Zucchini spice latte, anyone? What about a nice gingersnap cucumber cheesecake? Still no takers, hm, we could always do a squash custard pie. 

You probably see what I’m doing here — we are all about pumpkin sweets and pumpkin spice treats this time of year, but the rest of the curcubita family don’t get much love, at least not on the dessert table. 

There is at least one legitimate reason. Seasonality obviously matters, and fall harvest crops are better for, you know, fall, instead of the summer ones. I was thinking I was going to have more excuses for having pumpkin-colored glasses, but I’m struggling.
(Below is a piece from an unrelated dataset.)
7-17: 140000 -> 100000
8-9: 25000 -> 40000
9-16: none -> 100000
I admit, there could be issues with a cucumber cheesecake, and I myself might balk slightly at the idea, yet I think it could be done with some open-minded recipe development. 
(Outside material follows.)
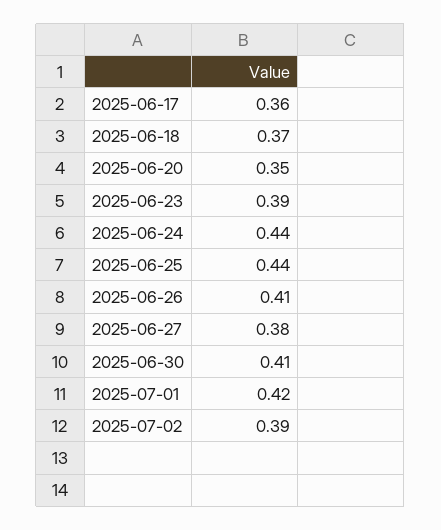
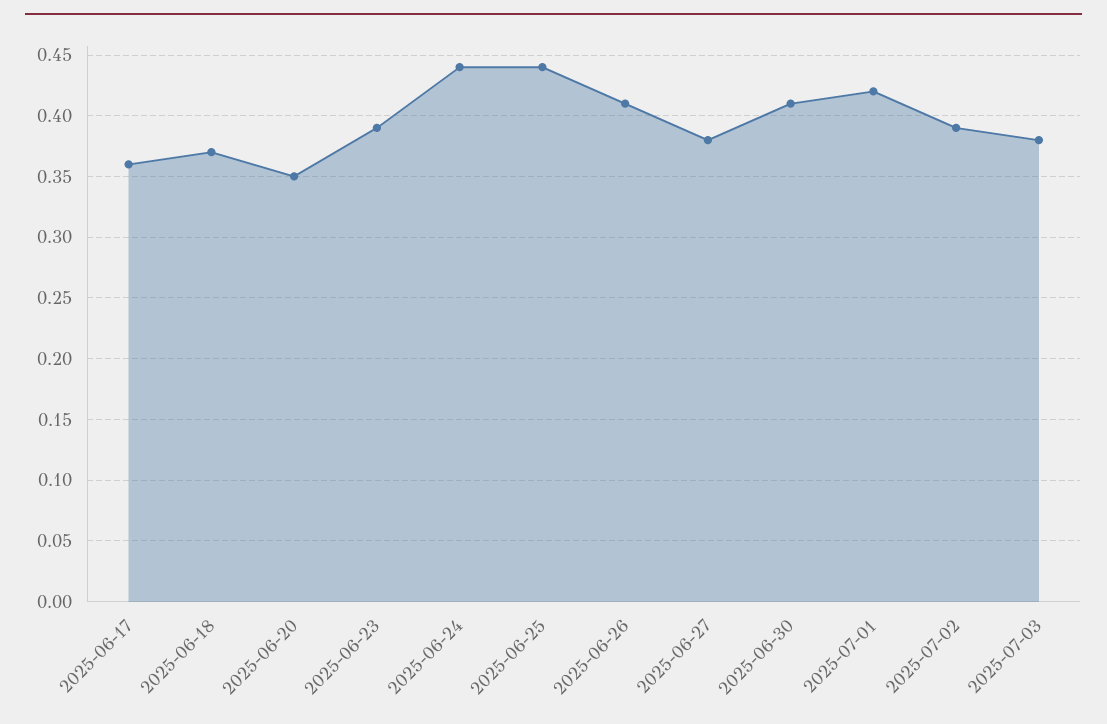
2025-07-03: none -> 0.38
A “ZSL” has all the catchiness of a PSL, if not more; and I’ve definitely made squash custard pie before, both spaghetti squash and butternut squash versions. In fact, chances are that you have made squash pie too, since somehow it is legal to label a variety of canned squashes as canned pumpkin. (Pumpkins are a type of squash, but not all squashes are pumpkins.) 

I just find it interesting that we decided pumpkins should be almost exclusively utilized for sweet purposes. I’m as much a sucker for pumpkin-spiced anything as the next person — even though that simple terminology is annoying to me, since pumpkins are not spiced. They are also not inherently sweeter than other curcubits (except for melons, which I have conveniently omitted from this discussion…). Pumpkins’ sugar content is actually lower than other types like butternut, acorn, and delicata, not to mention lesser-known ones that actually sound sweet like carnival, honeynut, and sweet dumpling. 

In all this, I can’t be mad at however we use pumpkins, because I love them; plus how handy is it to have food that doubles as inside and/or outside decoration! We store them on porch steps and end tables…until we eat them. Oh, they work as kids’ chairs and toys, too, and Kiah loves to stumble around the house transporting pumpkins for unspecified reasons. 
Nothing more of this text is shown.